TASK DETAILS: Keep the wording of every entry exactly as it is while leaving the pictures out of your copy.

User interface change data
*** Begin section ***

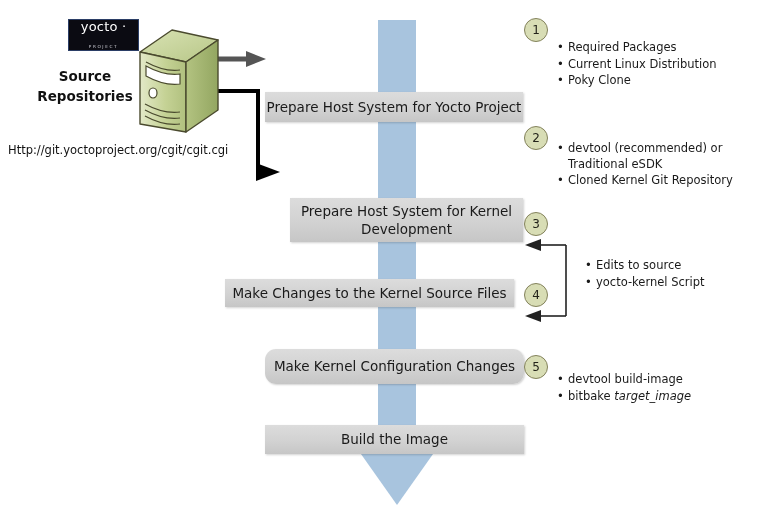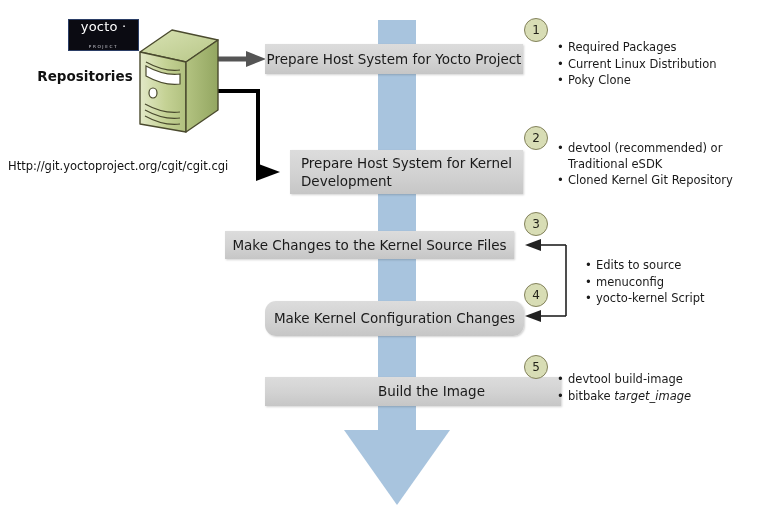"Source" div { html: none -> <div>Source</div> }
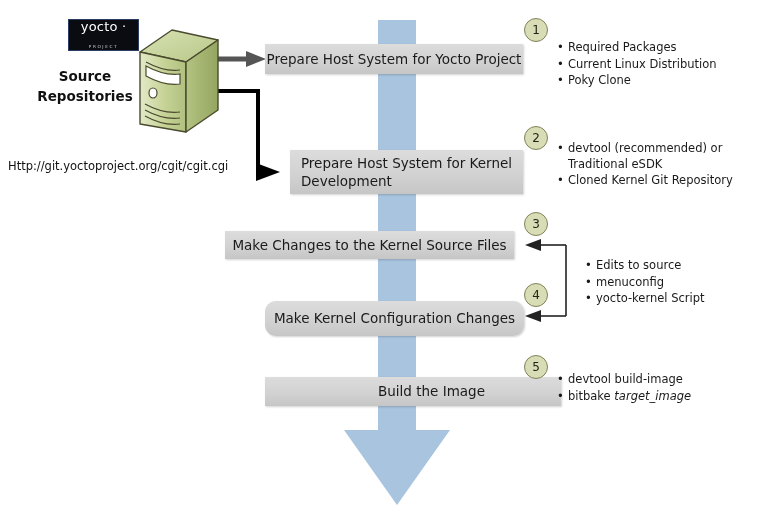"Prepare Host System for Yocto" .pbox { margin-top: none -> 48px; text-align: none -> center }
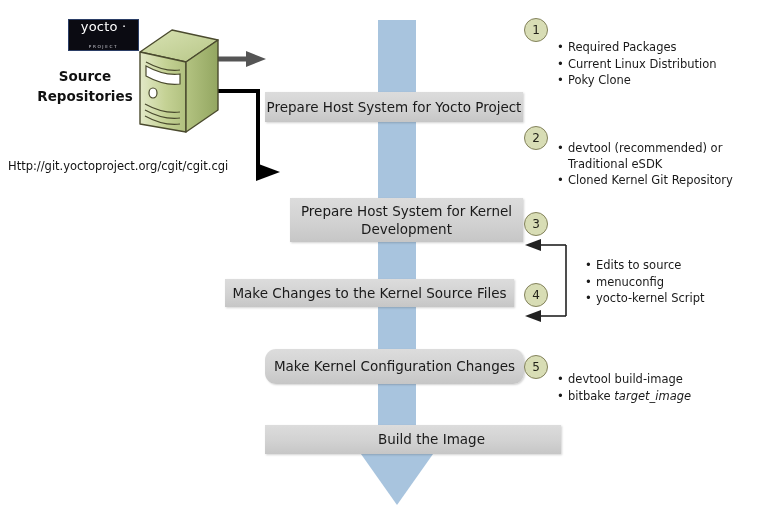"Http://git.yoctoproject.org/cgit/cgit.cg" .src-url { top: 159px -> 143px }
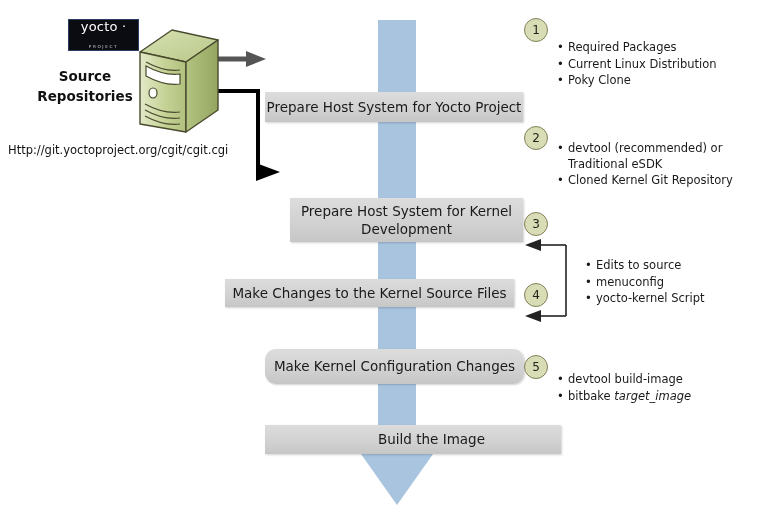"menuconfig" li { html: <li>menuconfig</li> -> none }
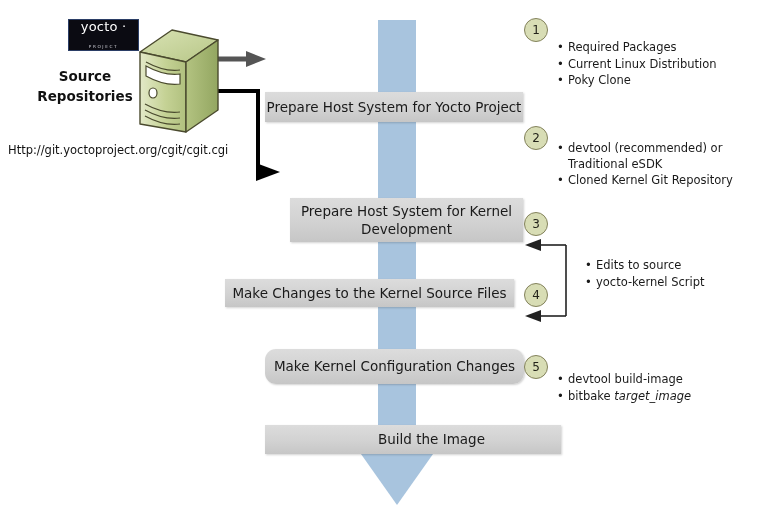"Build the Image" div.pbox { padding-left: 37px -> none }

*** End section ***

COMPLETED EXERCISE:
"Source" div { html: none -> <div>Source</div> }
"Prepare Host System for Yocto" .pbox { margin-top: none -> 48px; text-align: none -> center }
"Http://git.yoctoproject.org/cgit/cgit.cg" .src-url { top: 159px -> 143px }
"menuconfig" li { html: <li>menuconfig</li> -> none }
"Build the Image" div.pbox { padding-left: 37px -> none }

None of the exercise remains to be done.